El maltrato psicológico de baja intensidad suele ser un recurso de enseñanza muy extendido. Tan arraigado en la sociedad que casi siempre pasa inadvertido dentro de la endemoniada maraña en las que a veces se convierten las relaciones humanas. De hecho, es la predilecta de una de esas relaciones, la que existe entre el maestro y el alumno.
Este tipo de maltrato está presente en la madre que enseña a su hijo a controlar los esfínteres, en el padre que le adiestra para andar en bicicleta o en la maestra que agobia a sus alumnos con la tabla de multiplicar.
Lo curioso es que esa experiencia, la del maltrato psicológico de baja intensidad, se intenta seguir usando en los adultos para guiar cualquier proceso de aprendizaje. La proyección en la edad adulta, pasa de un enérgico sacudón, una reprimenda aireada o la simple adjetivación menospreciativa (“¡muchacho bruto!”) a un nivel más sofisticado, indirecto y disimulado, pero no menos machacante y repulsivo.
Enseñar no es una experiencia común, lo es más el aprender, por eso me parece justificado que la mayoría de las personas que se ven obligadas en la edad adulta a enseñar algo a alguien, lo hagan siguiendo la única pauta que conocen, la del zarandeo emocional del aprendiz. Pero lo que resulta desconsolante es que gran parte de las personas que enseñan como medio de vida, suelan rodearse de un arsenal de elementos intimidatorios, claramente obstáculos del aprendizaje.
La petulancia, el cetro de poder con el que se atavían y la charlatanería, están presentes en mayor o menor medida, en un gran porcentaje de enseñantes de casi todas las disciplinas, porque enseñar en occidente, rara vez se elije como medio de vida con la mediación de una vocación. El maltratar psicológicamente, se convierte entonces en una forma económica de mantener una distancia de seguridad, basada en la impotencia del alumno. En la sumisión incondicional y muchas veces en un juego perverso en el cual el enseñante se siente, sencillamente, superior. Y ese sentimiento es adictivo.

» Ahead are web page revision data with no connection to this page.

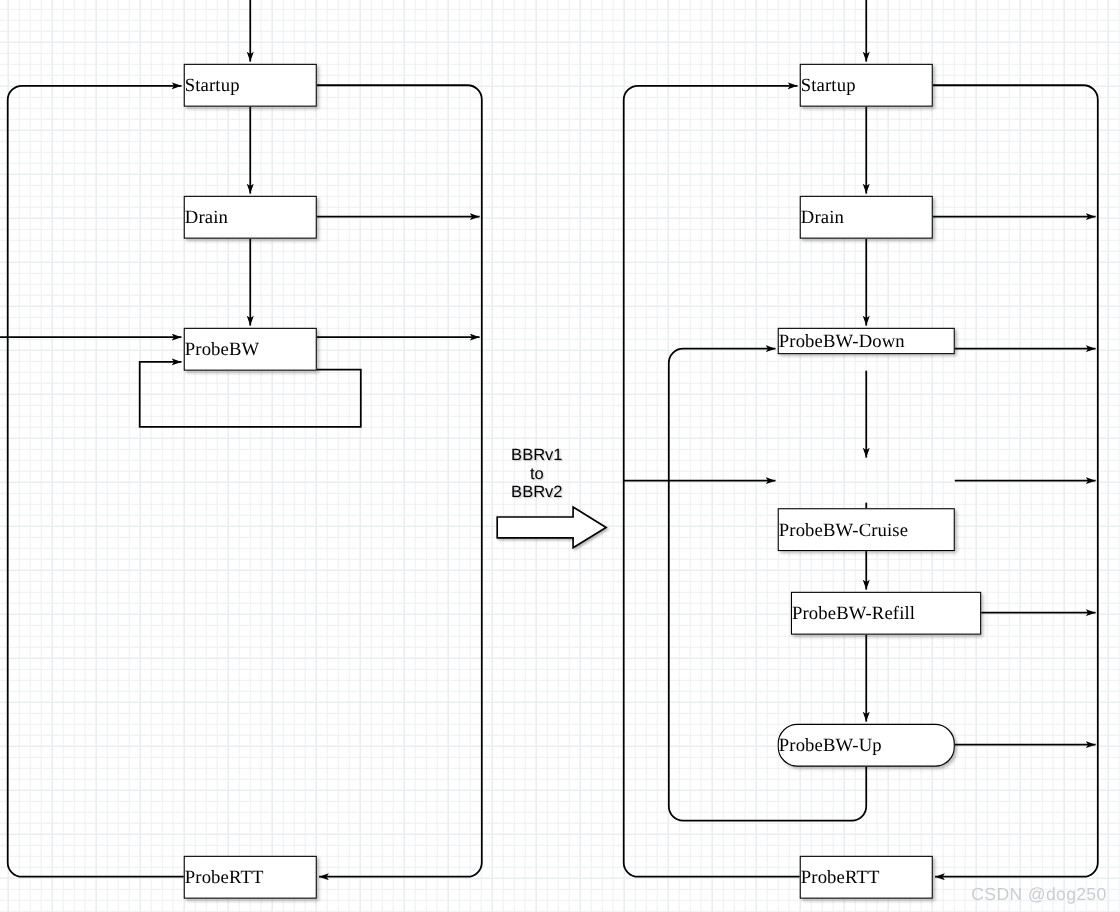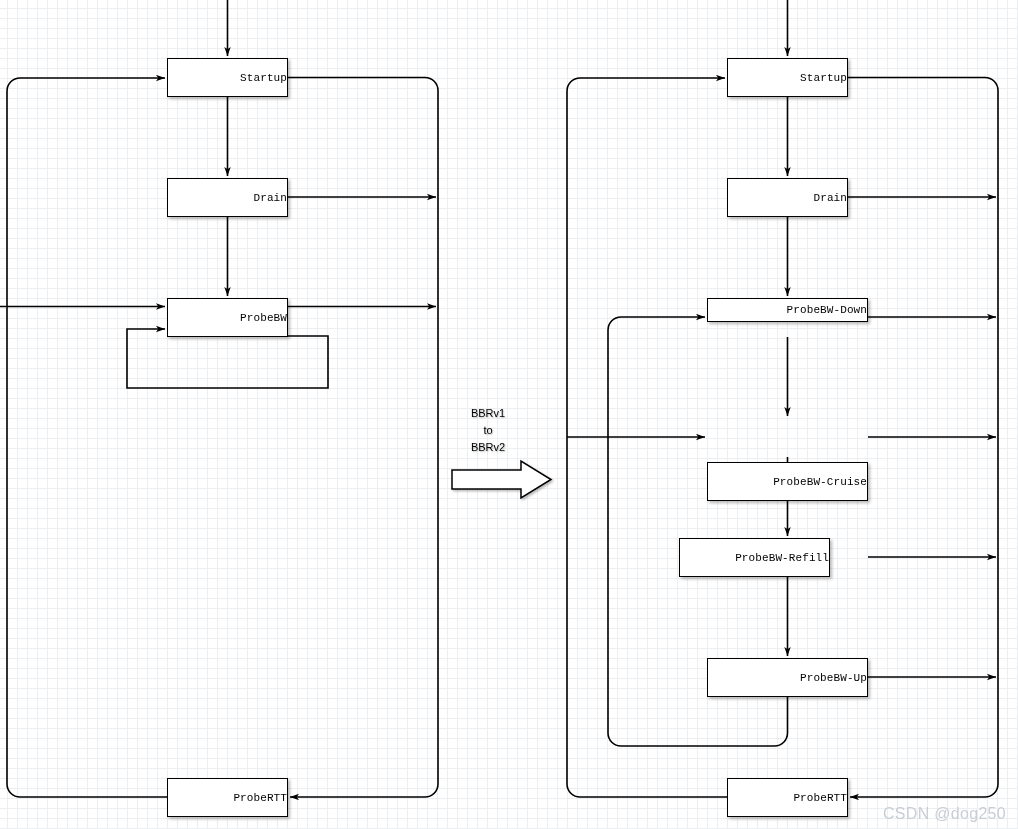--- a/index.html
+++ b/index.html
@@ -29,33 +29,33 @@
     height: 829px;
   }
   .node {
     position: absolute;
     box-sizing: border-box;
     background: #ffffff;
     border: 1.6px solid #000000;
     color: #000000;
     display: flex;
     align-items: center;
-    justify-content: flex-end;
-    font-family: Liberation Mono, monospace;
-    font-size: 11px;
+    justify-content: flex-start;
+    font-family: Liberation Serif, serif;
+    font-size: 17px;
     letter-spacing: 0.1px;
     white-space: nowrap;
     box-shadow: 2px 2px 3px rgba(0,0,0,0.28);
     z-index: 5;
   }
   .xlabel {
     position: absolute;
     text-align: center;
     font-family: "Liberation Sans", sans-serif;
-    font-size: 11px;
+    font-size: 15px;
     line-height: 17px;
     color: #000000;
     z-index: 6;
     text-shadow: 1px 1px 1.5px rgba(0,0,0,0.25);
   }
   .watermark {
     position: absolute;
     right: 12px;
     bottom: 6px;
     font-family: "Liberation Sans", sans-serif;
@@ -156,24 +156,24 @@
   </div>
   <div class="node" style="left:727px; top:178px; width:121px; height:39px;">
     <span>Drain</span>
   </div>
   <div class="node" style="left:707px; top:298px; width:161px; height:24px;">
     <span>ProbeBW-Down</span>
   </div>
   <div class="node" style="left:707px; top:418px; width:161px; height:39px;margin-top:44px;">
     <span>ProbeBW-Cruise</span>
   </div>
-  <div class="node" style="left:679px; top:538px; width:151px; height:39px;">
+  <div class="node" style="left:719px; top:538px; width:173px; height:39px;">
     <span>ProbeBW-Refill</span>
   </div>
-  <div class="node" style="left:707px; top:658px; width:161px; height:39px;">
+  <div class="node" style="left:707px; top:658px; width:161px; height:39px;border-radius:18px;">
     <span>ProbeBW-Up</span>
   </div>
   <div class="node" style="left:727px; top:778px; width:121px; height:39px;">
     <span>ProbeRTT</span>
   </div>
 
   <div class="watermark">CSDN @dog250</div>
 
 </div>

Uno de los elementos que hacen que se consolide esa tendencia anómala, es algo que se da por hecho, porque sencillamente siempre ha sido así, y es que la persona que enseña, sea la misma que evalúa el grado de aprendizaje del alumno. Las historias de humillaciones basadas en esta realidad son inextinguibles, alumnos que arañan puntos a base de triste adulación o sistemático lisonjeo y otros que los pierden por no caer simpáticos, porque así las cosas, evaluar no es una operación aséptica, sino una manifestación de poder.